Medline Industries, Inc. announced that it will initiate a voluntary nationwide recall of lot # 45810 of Acetaminophen tablets, 500mg, uncoated compressed tablets to the consumer level.
According to FDA, the Acetaminophen 500mg, Tab 100/BT (OTC20101) has been found to be mislabeled displaying “Acetaminophen 325mg” (OTC10101) instead of “Acetaminophen 500mg”. The Acetaminophen tablets, 500mg is incorrectly labeled as 325 mg tablets. This error is not easily identifiable by the user or prescriber. If the product is taken at the maximum labeled dose, every four hours, five doses a day, or with other medications containing acetaminophen, it may lead to liver toxicity or liver failure. To date, Medline Industries, Inc. has not received any reports of adverse events associated with this product.
Acetaminophen tablets is an over the counter (OTC) oral medication used to temporarily relieve minor aches and pains due to minor pain of arthritis, muscular aches, back aches, headaches, toothaches, the common cold, premenstrual and menstrual cramps, and reduces fever. This item is packaged as 100 tablets per bottle, Medline Item Number: OTC20101, NDC#: 53329-641-30. The recalled Acetaminophen 500mg, Tab 100/BT (OTC20101) includes lot # 45810 with expiration date May 2018.
This lot was distributed nationwide from June 12, 2015 through September 18, 2015. Medline Industries, Inc. is investigating to determine the root cause and corrective and preventative actions. Medline Industries, Inc. notified its distributors, consumers and/or retailer customers by First Class Mail on September 25th, 2015 and is arranging for return and credit of all recalled products. Consumers, distributors, and/or retailers that have product which is being recalled should stop using and return to Medline Industries, Inc.
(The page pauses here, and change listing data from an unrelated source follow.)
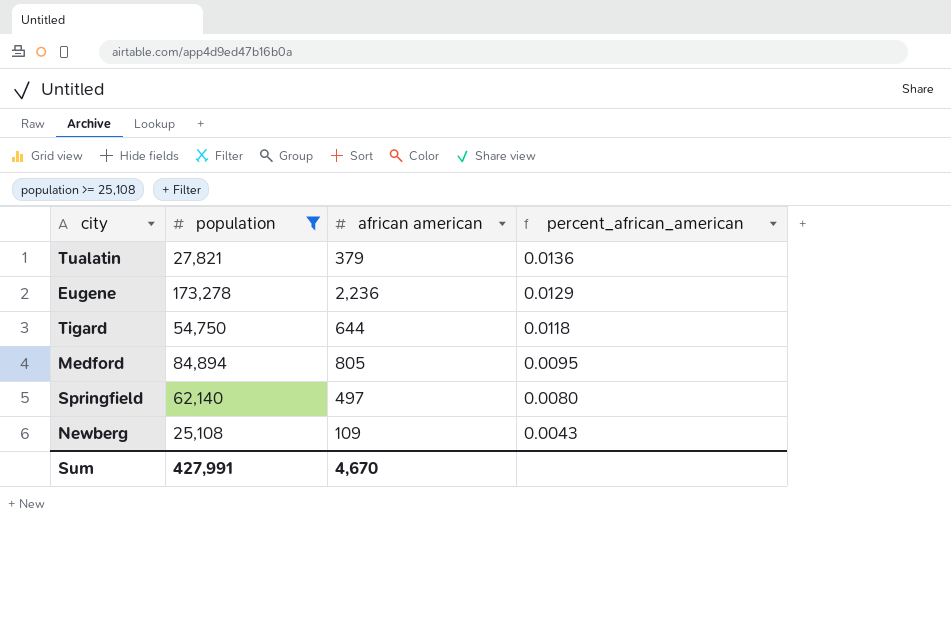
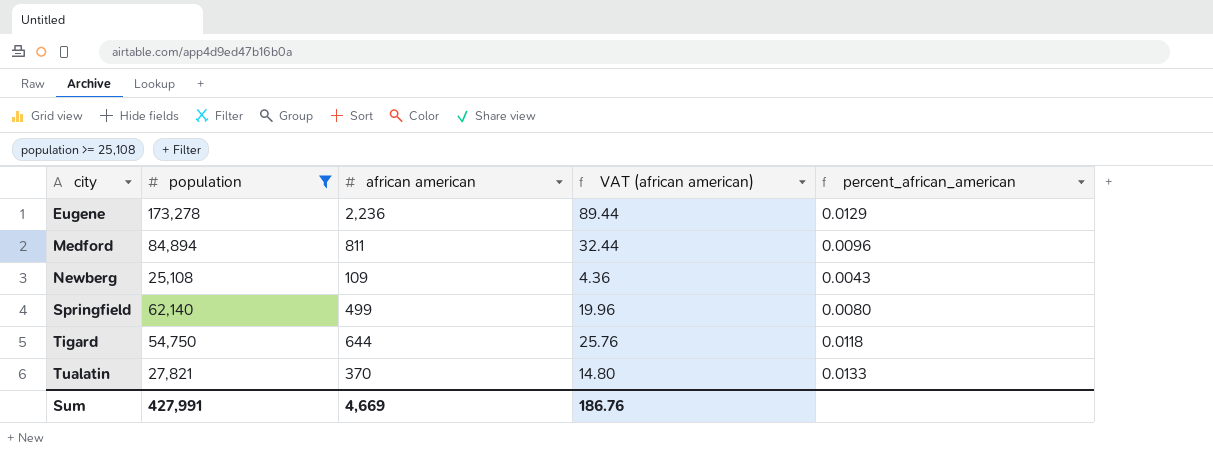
row order: percent_african_american descending -> city ascending
column VAT (african american) | formula: none -> [african american] * 0.04
Medford | african american: 805 -> 811
Medford | percent_african_american: 0.0095 -> 0.0096
Springfield | african american: 497 -> 499
Tualatin | african american: 379 -> 370
Tualatin | percent_african_american: 0.0136 -> 0.0133
Sum | african american: 4,670 -> 4,669

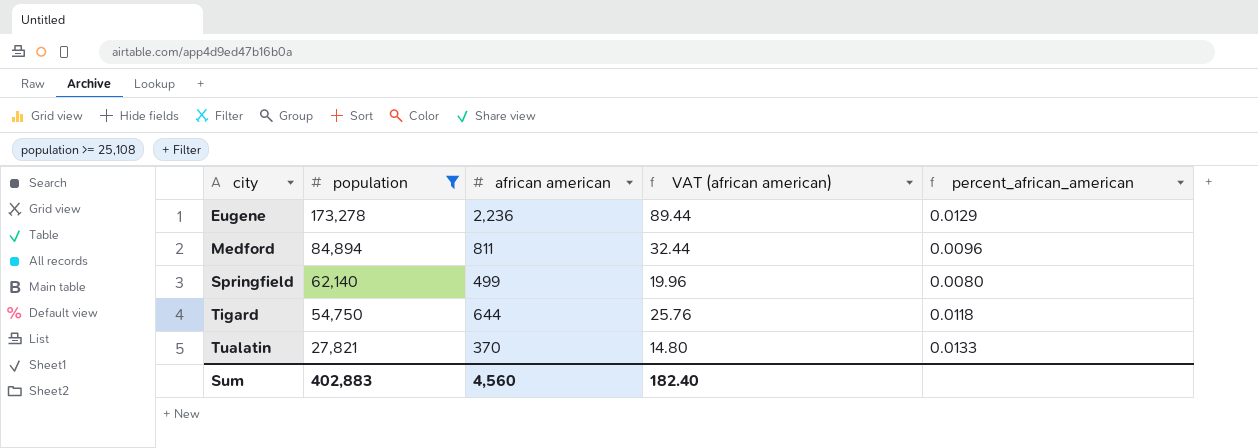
row Newberg: 25,108 | 109 | 4.36 | 0.0043 -> none
Sum | population: 427,991 -> 402,883
Sum | african american: 4,669 -> 4,560
Sum | VAT (african american): 186.76 -> 182.40

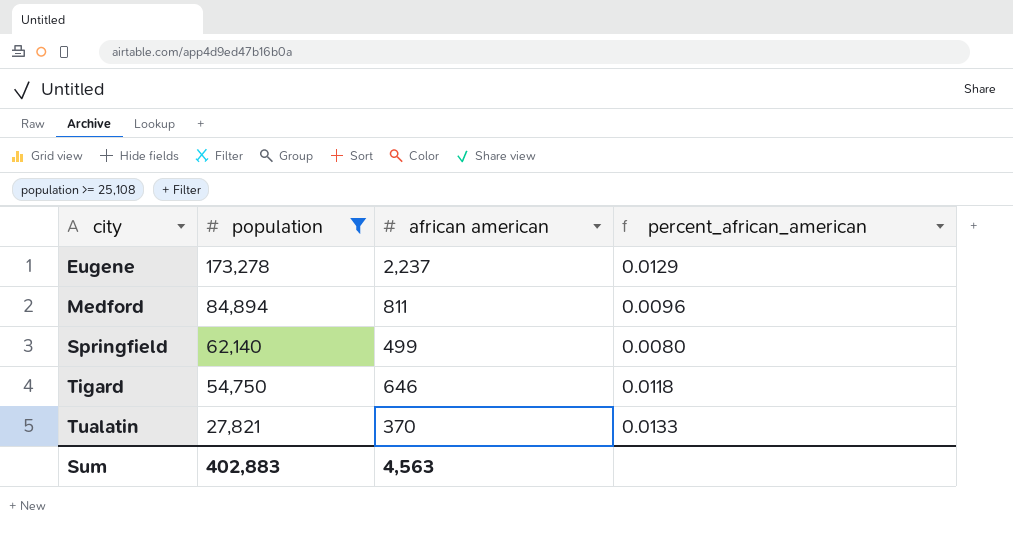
column VAT (african american) | formula: [african american] * 0.04 -> none
Eugene | african american: 2,236 -> 2,237
Tigard | african american: 644 -> 646
Sum | african american: 4,560 -> 4,563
Consumers with questions regarding this recall can contact Medline Industries, Inc. by phone 866-359-1704 or [email protected] Monday through Friday between the hours of 8am and 5pm CST. Consumers should contact their physician or healthcare provider if they have experienced any problems that may be related to taking or using this drug product.
Adverse reactions or quality problems experienced with the use of this product may be reported to the FDA’s MedWatch Adverse Event Reporting program either online, by regular mail or by fax.
This recall is being conducted with the knowledge of the U.S. Food and Drug Administration.